In general, TCSs and SISs have different objectives. TCSs should provide for reliable unit operation and improve process reliability. It is vital to have a TCS running the unit for as long as is safely possible. This may imply sophisticated control algorithms being able to operate the unit even with some input signals in a failed condition or involve loadsharing between compressors.  Still, the job of the SIS is to safely shut down the unit and prevent catastrophic failure. SIS reliability is inversely proportional to its complexity: in most cases, the simpler the shutdown algorithm, the more reliable its functionality. While a TCS may require adjustments during commission and throughout its lifetime (as the process conditions may change), changes are strongly discouraged for the SIS.

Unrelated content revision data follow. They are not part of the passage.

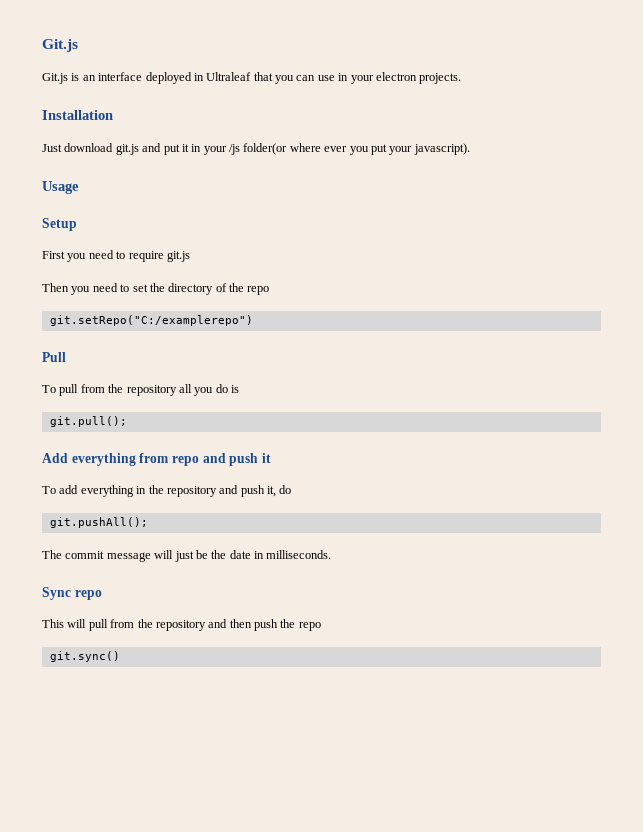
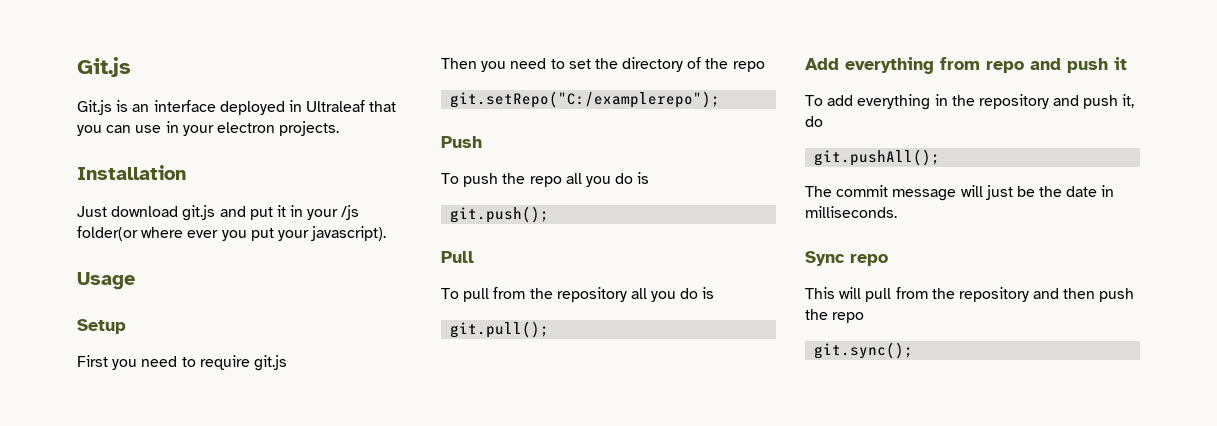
- git.setRepo("C:/examplerepo")
+ git.setRepo("C:/examplerepo");
+ Push
+ To push the repo all you do is
+ git.push();
- git.sync()
+ git.sync();

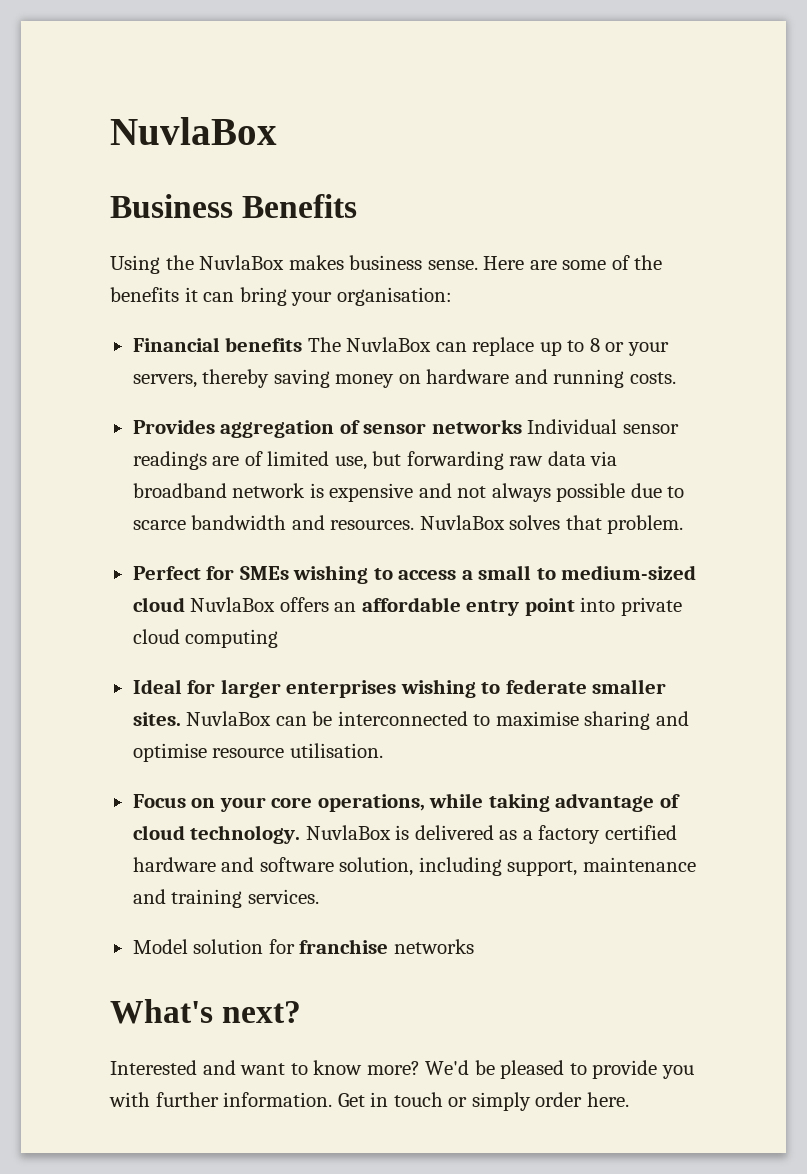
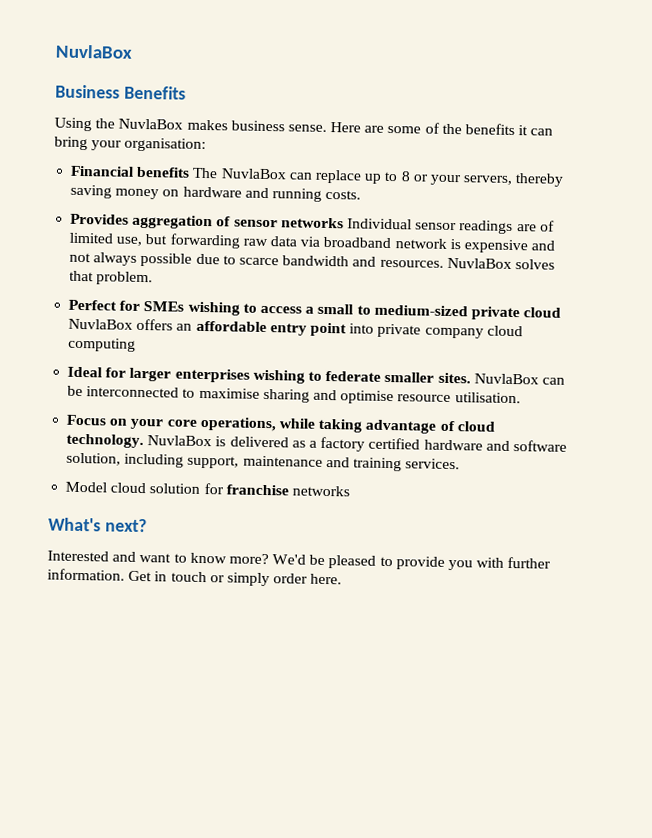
- Perfect for SMEs wishing to access a small to medium-sized cloud NuvlaBox offers an affordable entry point into private cloud computing
+ Perfect for SMEs wishing to access a small to medium-sized private cloud NuvlaBox offers an affordable entry point into private company cloud computing
- Model solution for franchise networks
+ Model cloud solution for franchise networks

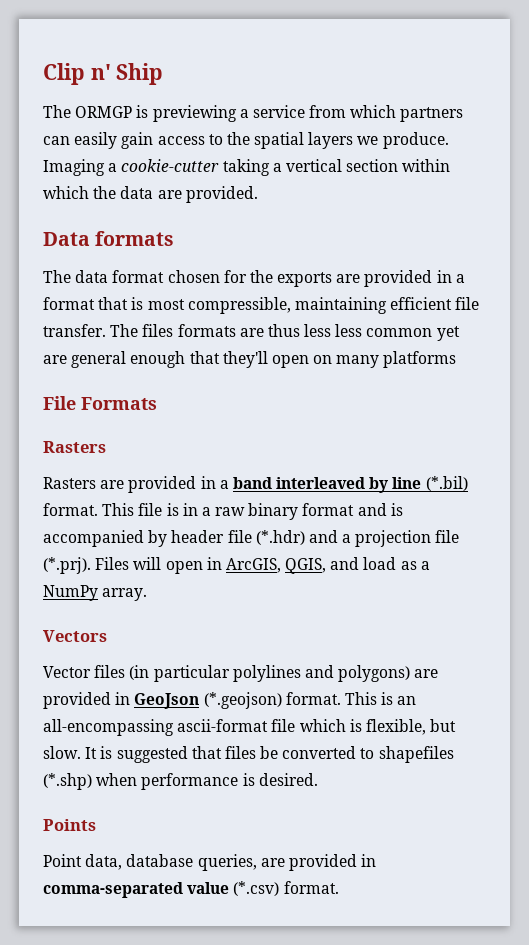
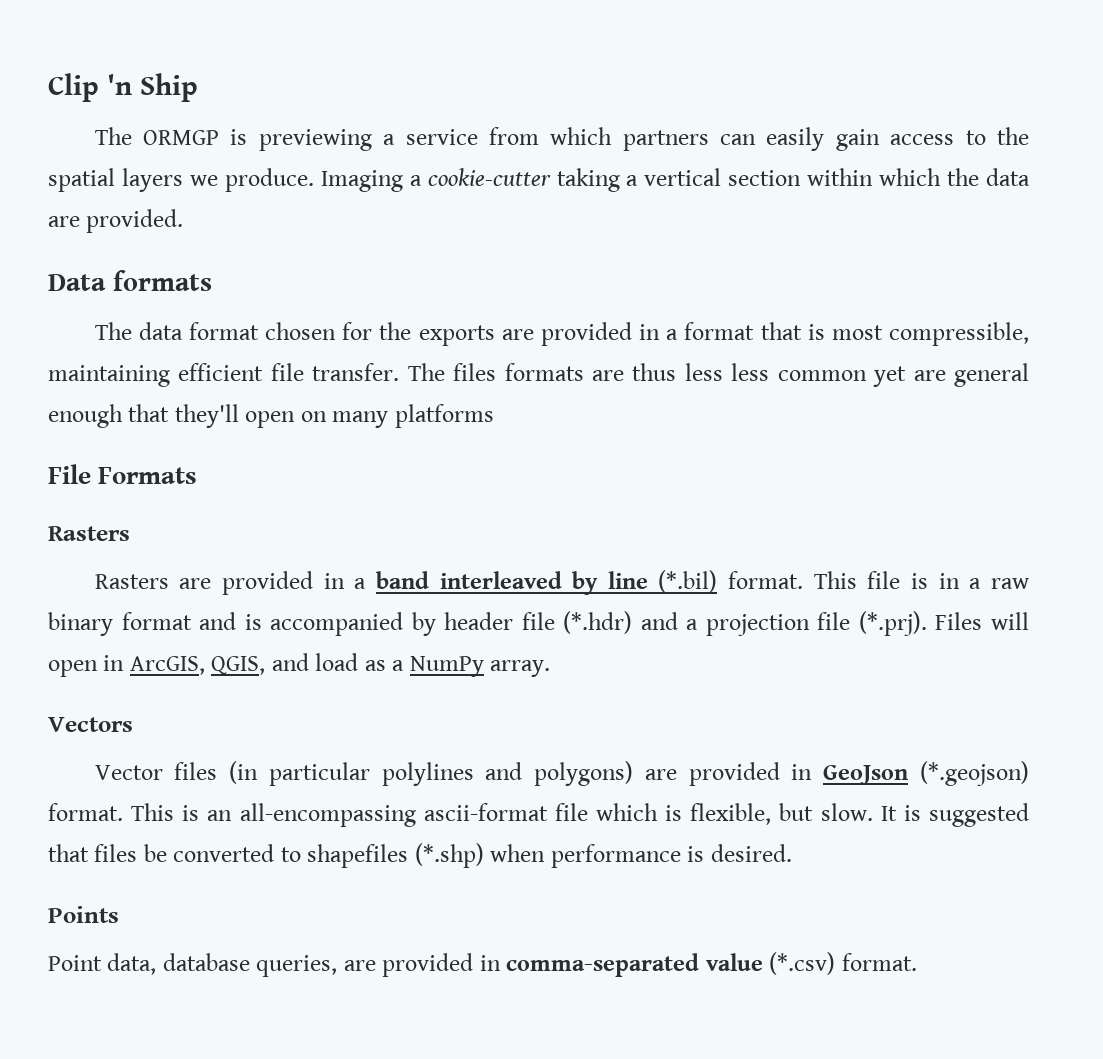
- Clip n' Ship
+ Clip 'n Ship

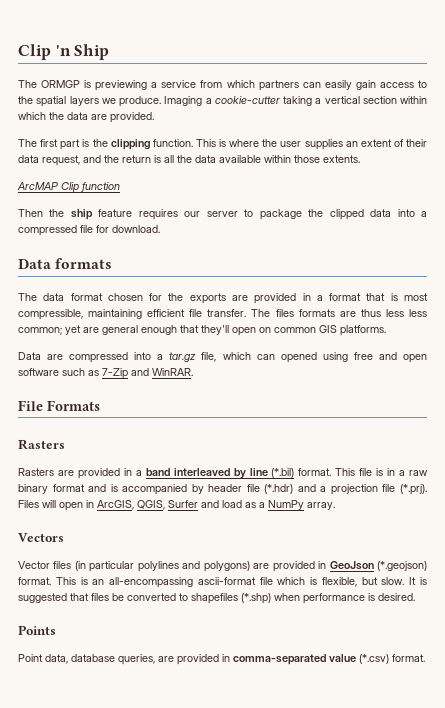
+ The first part is the clipping function. This is where the user supplies an extent of their data request, and the return is all the data available within those extents.
+ ArcMAP Clip function
+ Then the ship feature requires our server to package the clipped data into a compressed file for download.
- The files formats are thus less less common yet are general enough that they'll open on many platforms
+ The files formats are thus less less common; yet are general enough that they'll open on common GIS platforms.
+ Data are compressed into a tar.gz file, which can opened using free and open software such as 7-Zip and WinRAR.
- This file is in a raw binary format and is accompanied by header file (*.hdr) and a projection file (*.prj). Files will open in ArcGIS, QGIS, and load as a NumPy array.
+ This file is in a raw binary format and is accompanied by header file (*.hdr) and a projection file (*.prj). Files will open in ArcGIS, QGIS, Surfer and load as a NumPy array.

The design and capabilities of the TCS may affect the required SIL of the SIS. A well-
designed TCS may reduce the risk associated with operating the unit. For example, the function of preventing discharge pressure from  exceeding  the structural piping limitations may be included in the SIS due to the potential safety hazard. The risk may be reduced by  building in provisions in the TCS for preventing the pressure rise by several means, such as reducing turbine speed and opening appropriate valves. A TCS may be well suited for the task, as it may already be carrying out related functions and, therefore, be capable of a fast response.

Redundancy is often employed by SIS vendors to reduce the PFD while maintaining high availability. Most of SIS redundancy is either triple modular redundancy (TMR)  or dual redundancy. TCSs for critical units must also have very high availability numbers,  which are not achievable without using redundancy. TCSs use essentially the same technology for redundancy. However, for SIL certification purposes, SIS design process must undergo a greater level of scrutiny. Also, the required diagnostic coverage for SISs may be larger than for TCSs. While the increased coverage reduces PFD, it may also result in larger overhead and increase software execution cycle time. While the plant is running in steady state, the TCS execution time may be less of an issue, but, during upsets, a fast response may prevent unit shutdown.

Blending  standards
The 5th edition of the API Machinery Protection Standard API670 provides detailed guidelines on the implementation of the machinery protection systems (MPSs), taking into account IEC61508 and IEC61511. The standard covers the minimum requirements for an MPS. Basically, the standard divides MPS functions into several categories, which are vibration monitoring, overspeed detection, surge detection and emergency shutdown systems (ESDs). As defined  in the standard, “the function of the ESD is to act as the logic solver that consolidates all shutdown commands to ensure proper timing and sequencing for a safe shutdown.”